Holy Spirit Interactive
Saturday, November 21, 2009
Inside Holy Spirit Interactive

First Years and Forever

Abundant Love

by Kathy Heskin

You are probably familiar with the story of the wedding at Cana, and many of you had it as the Gospel at your weddings. But I have wondered, why would Jesus perform his first miracle at a wedding? In the movie Soul Food, the boy Ahmad begins the story of his family with his Aunt Bird’s wedding because, as he says, "Everything happens at a wedding". And so Jesus, according to John, performs a miracle that seems to bring dignity to marriage. But I think the story has less to do with weddings than it does with wine and love. Wine will forever symbolize the joy of being loved by God, love that is overflowing and fills six water jars. Abundant wine, meant to be tasted and shared.

Why a wedding? Because the love shared by a man and woman, making a commitment to one another for a lifetime, has the potential of filling six water jars, spilling over to family and friends, to those they meet throughout their life together. The bride and groom are the celebrants of their union, and they vow to live as a sign to the community that God is with us. Marriage is a symbol of possibility, and the couple who tries to live as that symbol makes God’s love real for the world. Some of the fruits of this kind of marriage are unconditional love, a witness to real consensus, and hope for reconciliation. These three qualities are at the core of a strong marriage.

Unconditional love requires a commitment to self-giving. Couples who love unconditional allow themselves to be changed by the other. I experienced that love from my husband, Neil, early in our marriage. We did not have an easy start when we married. Neither of us were good at conflict or at communicating our feelings. I had been giving Neil a really hard time for a while, and felt ashamed of myself. I lashed out at him. "Why don’t you just leave? Why do you stay with me." He answered, "Because you are worth waiting for." His answer changed how I saw myself, and that helped to change my behavior. I felt loved, knowing he was willing to wait for me to grow up. It was a turning point for us.

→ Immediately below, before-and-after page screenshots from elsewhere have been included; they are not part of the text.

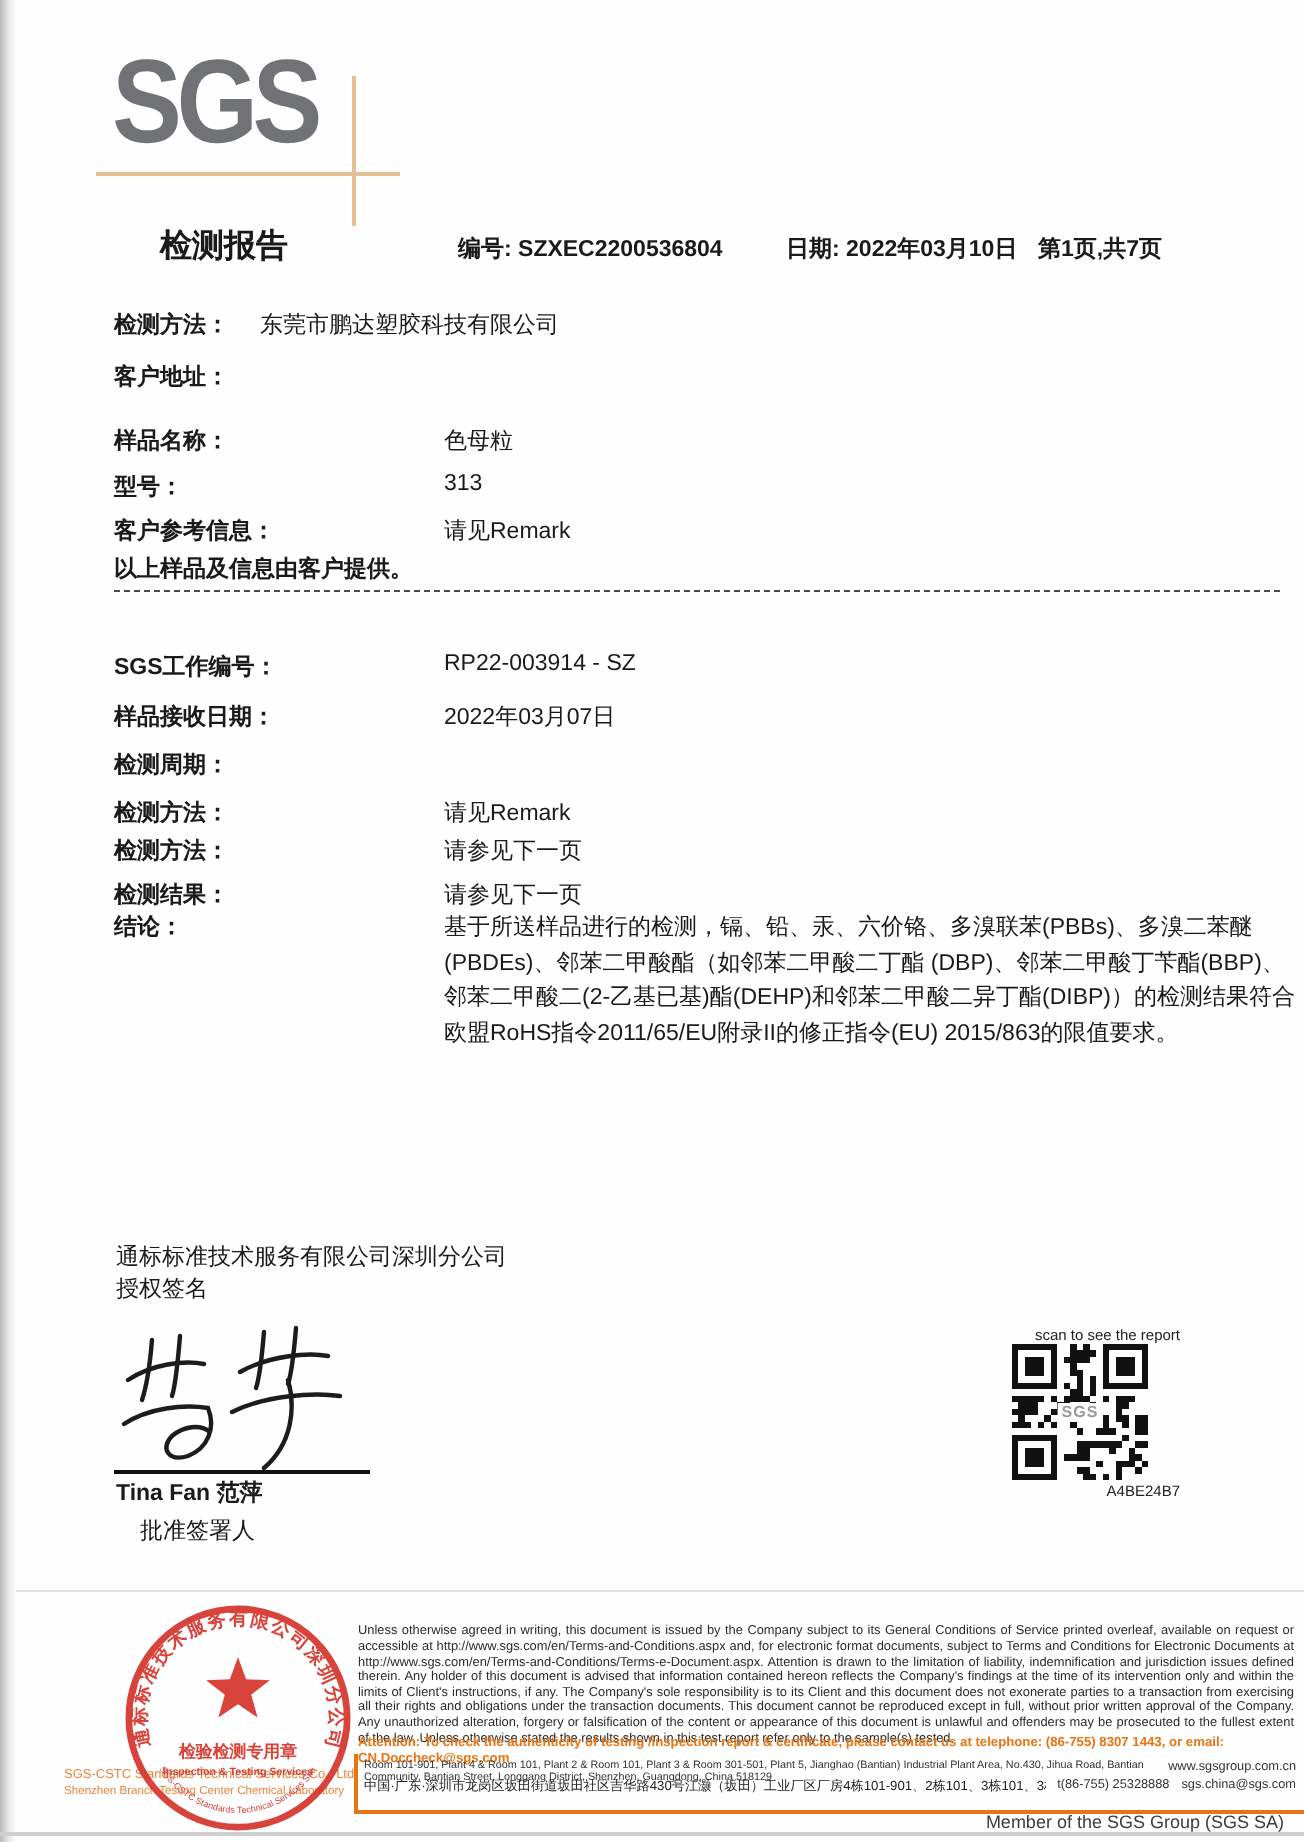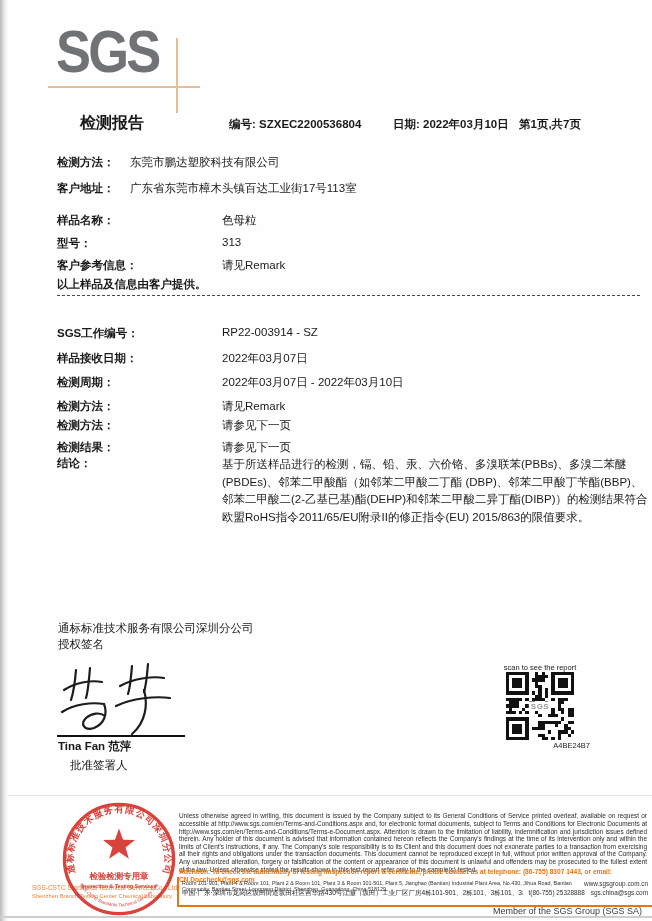--- a/index.html
+++ b/index.html
@@ -30,21 +30,21 @@
   .conclusion{position:absolute;left:222px;top:456px;width:430px;font-size:11.5px;
         line-height:17.5px;text-align:left;}
 
   .sig-company{position:absolute;left:58px;top:621px;font-size:11.5px;}
   .sig-auth{position:absolute;left:58px;top:637px;font-size:11.5px;}
   .sig-svg{position:absolute;left:58px;top:660px;}
   .sig-line{position:absolute;left:57px;top:735px;width:128px;height:2px;background:#111;}
   .sig-name{position:absolute;left:58px;top:739px;font-size:11.5px;font-weight:bold;}
   .sig-title{position:absolute;left:70px;top:758px;font-size:11.5px;}
 
-  .qr-scan{position:absolute;left:490px;top:663px;width:100px;text-align:center;font-size:7.5px;color:#222;}
+  .qr-scan{position:absolute;left:490px;top:663px;width:100px;text-align:right;font-size:7.5px;color:#222;}
   .qr-box{position:absolute;left:506px;top:672px;width:68px;height:68px;}
   .qr-box svg{width:68px;height:68px;shape-rendering:crispEdges;}
   .qr-overlay{position:absolute;left:50%;top:50%;transform:translate(-50%,-50%);
         background:#fff;padding:0 2px;font-size:8px;font-weight:bold;color:#9a9a9a;letter-spacing:.5px;}
   .qr-code-text{position:absolute;left:490px;top:741px;width:100px;text-align:right;font-size:7.5px;color:#222;}
 
   
   .stamp{position:absolute;left:60px;top:800px;width:118px;height:118px;opacity:.9;z-index:5;}
   .cstc-1{position:absolute;left:32px;top:884px;font-size:6.5px;color:#e8863c;white-space:nowrap;z-index:2;}
   .cstc-2{position:absolute;left:32px;top:893px;font-size:5.8px;color:#e8863c;white-space:nowrap;z-index:2;}
@@ -73,38 +73,36 @@
   <div class="tan-v"></div>
 
   <div class="doc-title">检测报告</div>
   <div class="head-item" style="left:229px">编号: SZXEC2200536804</div>
   <div class="head-item" style="left:393px">日期: 2022年03月10日</div>
   <div class="head-item" style="left:519px">第1页,共7页</div>
 
   <div class="lbl" style="top:155px">检测方法：</div>
   <div class="val v130" style="top:155px">东莞市鹏达塑胶科技有限公司</div>
   <div class="lbl" style="top:181px">客户地址：</div>
-  <div class="val v130" style="top:181px">广东省东莞市樟木头镇百达工业街17号113室</div>
 
   <div class="lbl" style="top:213px">样品名称：</div>
   <div class="val v222" style="top:213px">色母粒</div>
   <div class="lbl" style="top:236px">型号：</div>
   <div class="val v222" style="top:236px">313</div>
   <div class="lbl" style="top:258px">客户参考信息：</div>
   <div class="val v222" style="top:258px">请见Remark</div>
   <div class="note" style="top:277px">以上样品及信息由客户提供。</div>
 
   <div class="dash-sep"></div>
 
   <div class="lbl" style="top:326px">SGS工作编号：</div>
   <div class="val v222" style="top:326px">RP22-003914 - SZ</div>
   <div class="lbl" style="top:351px">样品接收日期：</div>
   <div class="val v222" style="top:351px">2022年03月07日</div>
   <div class="lbl" style="top:375px">检测周期：</div>
-  <div class="val v222" style="top:375px">2022年03月07日 - 2022年03月10日</div>
   <div class="lbl" style="top:399px">检测方法：</div>
   <div class="val v222" style="top:399px">请见Remark</div>
   <div class="lbl" style="top:418px">检测方法：</div>
   <div class="val v222" style="top:418px">请参见下一页</div>
   <div class="lbl" style="top:440px">检测结果：</div>
   <div class="val v222" style="top:440px">请参见下一页</div>
 
   <div class="lbl" style="top:456px">结论：</div>
   <div class="conclusion">基于所送样品进行的检测，镉、铅、汞、六价铬、多溴联苯(PBBs)、多溴二苯醚(PBDEs)、邻苯二甲酸酯（如邻苯二甲酸二丁酯 (DBP)、邻苯二甲酸丁苄酯(BBP)、邻苯二甲酸二(2-乙基已基)酯(DEHP)和邻苯二甲酸二异丁酯(DIBP)）的检测结果符合欧盟RoHS指令2011/65/EU附录II的修正指令(EU) 2015/863的限值要求。</div>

In a culture that encourages independence, living a life of consensus is a challenge. The kind of consensus I speak of is not arguing until one gives up or gives in, it is sharing two distinct values systems to create a new set of shared values unique to each particular relationship. It is a blending of the best of each person, not swallowing individuality, but creating a space where persons can be fully themselves. It is carrying each other in our hearts. Every decision I make about work, about social engagements, about spending money, affects my husband and family. Sometimes I can consult, but even when that is not possible my decisions are based on the fact that I belong to Neil. It is not easy, but learning to make decisions for the good of the whole is a first step in any marriage.

A gift or grace in marriage is the ability to forgive. Married couples will forgive things in their lifetime that nobody else would forgive. God’s love for us is revealed when a married couple willingly enters into the chaos of conflict to fight for the sake of their relationship, and then struggles to forgive each other. Through the separating and coming together, in the brokenness and healing that takes place in any marriage, God’s faithfulness to God’s people takes flesh. When I married my mother gave me some very good advice. She said, "When you and Neil fight, don’t tell me, because you will forgive him and I won’t."

There is a covenant in marriage that gives a couple freedom to enter wholeheartedly into the struggle and to count on the presence of God’s grace to help heal the hurts that are caused. And the fidelity to that covenant is a sign to everyone that God’s forgiveness is waiting. Sacramental marriage grows in choosing each day to love unconditionally, to carry each other in their hearts, and to forgive completely. This living an ordinary life in an extraordinary way is the spiritual path of marriage, and will create a life of abundance, filling six water jars, transformed into wine, created to be shared.

Questions for Reflection

Have you experienced your "cup overflowing" in marriage?

Do you experience the fruits of unconditional love, a witness to real consensus, and a hope for reconciliation?

How do you see your marriage as a spiritual journey?